**YOUR OBJECTIVE:** From the first line to the last, output the material exactly.

**PROVIDED RECORDS:**
--------------------------------

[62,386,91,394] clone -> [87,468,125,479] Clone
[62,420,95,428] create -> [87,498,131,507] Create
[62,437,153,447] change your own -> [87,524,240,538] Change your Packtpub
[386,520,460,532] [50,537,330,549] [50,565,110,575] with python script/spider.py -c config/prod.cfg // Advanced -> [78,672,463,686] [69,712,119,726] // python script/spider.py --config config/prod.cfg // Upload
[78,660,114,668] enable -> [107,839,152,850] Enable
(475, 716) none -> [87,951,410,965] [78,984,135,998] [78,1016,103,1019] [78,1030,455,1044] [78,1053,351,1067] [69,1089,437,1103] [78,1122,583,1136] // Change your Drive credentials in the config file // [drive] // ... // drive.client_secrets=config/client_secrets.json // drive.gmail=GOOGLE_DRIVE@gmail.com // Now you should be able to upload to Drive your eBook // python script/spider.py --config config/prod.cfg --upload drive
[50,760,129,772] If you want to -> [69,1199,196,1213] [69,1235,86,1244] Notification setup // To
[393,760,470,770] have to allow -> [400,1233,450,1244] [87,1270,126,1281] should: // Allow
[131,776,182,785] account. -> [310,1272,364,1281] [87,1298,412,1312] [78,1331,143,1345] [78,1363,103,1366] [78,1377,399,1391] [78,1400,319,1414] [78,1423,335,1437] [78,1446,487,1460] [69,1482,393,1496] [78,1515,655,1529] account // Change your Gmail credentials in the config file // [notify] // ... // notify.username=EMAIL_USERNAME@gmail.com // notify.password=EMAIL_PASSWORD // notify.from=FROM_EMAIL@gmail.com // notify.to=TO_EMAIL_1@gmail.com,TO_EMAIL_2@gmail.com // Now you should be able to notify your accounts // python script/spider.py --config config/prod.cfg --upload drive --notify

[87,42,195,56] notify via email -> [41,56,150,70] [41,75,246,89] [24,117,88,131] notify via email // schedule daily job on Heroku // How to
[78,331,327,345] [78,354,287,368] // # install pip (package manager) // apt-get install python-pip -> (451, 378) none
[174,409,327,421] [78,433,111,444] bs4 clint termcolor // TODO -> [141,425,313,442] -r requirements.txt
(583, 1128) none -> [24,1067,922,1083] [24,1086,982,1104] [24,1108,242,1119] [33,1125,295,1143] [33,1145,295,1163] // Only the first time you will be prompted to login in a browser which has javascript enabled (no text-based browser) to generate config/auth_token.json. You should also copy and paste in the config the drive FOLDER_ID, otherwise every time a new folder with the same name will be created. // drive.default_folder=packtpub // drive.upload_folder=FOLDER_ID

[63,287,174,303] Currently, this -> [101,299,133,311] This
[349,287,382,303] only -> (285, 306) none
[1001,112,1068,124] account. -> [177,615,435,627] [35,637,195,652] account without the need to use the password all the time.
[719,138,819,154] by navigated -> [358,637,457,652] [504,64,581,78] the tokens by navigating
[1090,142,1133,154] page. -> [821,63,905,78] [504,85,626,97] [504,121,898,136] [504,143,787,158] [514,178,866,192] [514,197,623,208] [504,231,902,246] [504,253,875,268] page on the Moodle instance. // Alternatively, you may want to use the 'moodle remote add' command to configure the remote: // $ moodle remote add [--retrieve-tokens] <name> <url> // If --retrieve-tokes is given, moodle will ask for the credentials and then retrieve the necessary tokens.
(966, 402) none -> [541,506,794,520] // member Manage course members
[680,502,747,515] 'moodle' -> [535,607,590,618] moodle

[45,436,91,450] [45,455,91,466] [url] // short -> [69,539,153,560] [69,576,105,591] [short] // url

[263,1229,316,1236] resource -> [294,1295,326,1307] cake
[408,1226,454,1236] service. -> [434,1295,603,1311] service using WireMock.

--------------------------------

**EXERCISE RESPONSE:**
[62,386,91,394] clone -> [87,468,125,479] Clone
[62,420,95,428] create -> [87,498,131,507] Create
[62,437,153,447] change your own -> [87,524,240,538] Change your Packtpub
[386,520,460,532] [50,537,330,549] [50,565,110,575] with python script/spider.py -c config/prod.cfg // Advanced -> [78,672,463,686] [69,712,119,726] // python script/spider.py --config config/prod.cfg // Upload
[78,660,114,668] enable -> [107,839,152,850] Enable
(475, 716) none -> [87,951,410,965] [78,984,135,998] [78,1016,103,1019] [78,1030,455,1044] [78,1053,351,1067] [69,1089,437,1103] [78,1122,583,1136] // Change your Drive credentials in the config file // [drive] // ... // drive.client_secrets=config/client_secrets.json // drive.gmail=GOOGLE_DRIVE@gmail.com // Now you should be able to upload to Drive your eBook // python script/spider.py --config config/prod.cfg --upload drive
[50,760,129,772] If you want to -> [69,1199,196,1213] [69,1235,86,1244] Notification setup // To
[393,760,470,770] have to allow -> [400,1233,450,1244] [87,1270,126,1281] should: // Allow
[131,776,182,785] account. -> [310,1272,364,1281] [87,1298,412,1312] [78,1331,143,1345] [78,1363,103,1366] [78,1377,399,1391] [78,1400,319,1414] [78,1423,335,1437] [78,1446,487,1460] [69,1482,393,1496] [78,1515,655,1529] account // Change your Gmail credentials in the config file // [notify] // ... // notify.username=EMAIL_USERNAME@gmail.com // notify.password=EMAIL_PASSWORD // notify.from=FROM_EMAIL@gmail.com // notify.to=TO_EMAIL_1@gmail.com,TO_EMAIL_2@gmail.com // Now you should be able to notify your accounts // python script/spider.py --config config/prod.cfg --upload drive --notify

[87,42,195,56] notify via email -> [41,56,150,70] [41,75,246,89] [24,117,88,131] notify via email // schedule daily job on Heroku // How to
[78,331,327,345] [78,354,287,368] // # install pip (package manager) // apt-get install python-pip -> (451, 378) none
[174,409,327,421] [78,433,111,444] bs4 clint termcolor // TODO -> [141,425,313,442] -r requirements.txt
(583, 1128) none -> [24,1067,922,1083] [24,1086,982,1104] [24,1108,242,1119] [33,1125,295,1143] [33,1145,295,1163] // Only the first time you will be prompted to login in a browser which has javascript enabled (no text-based browser) to generate config/auth_token.json. You should also copy and paste in the config the drive FOLDER_ID, otherwise every time a new folder with the same name will be created. // drive.default_folder=packtpub // drive.upload_folder=FOLDER_ID

[63,287,174,303] Currently, this -> [101,299,133,311] This
[349,287,382,303] only -> (285, 306) none
[1001,112,1068,124] account. -> [177,615,435,627] [35,637,195,652] account without the need to use the password all the time.
[719,138,819,154] by navigated -> [358,637,457,652] [504,64,581,78] the tokens by navigating
[1090,142,1133,154] page. -> [821,63,905,78] [504,85,626,97] [504,121,898,136] [504,143,787,158] [514,178,866,192] [514,197,623,208] [504,231,902,246] [504,253,875,268] page on the Moodle instance. // Alternatively, you may want to use the 'moodle remote add' command to configure the remote: // $ moodle remote add [--retrieve-tokens] <name> <url> // If --retrieve-tokes is given, moodle will ask for the credentials and then retrieve the necessary tokens.
(966, 402) none -> [541,506,794,520] // member Manage course members
[680,502,747,515] 'moodle' -> [535,607,590,618] moodle

[45,436,91,450] [45,455,91,466] [url] // short -> [69,539,153,560] [69,576,105,591] [short] // url

[263,1229,316,1236] resource -> [294,1295,326,1307] cake
[408,1226,454,1236] service. -> [434,1295,603,1311] service using WireMock.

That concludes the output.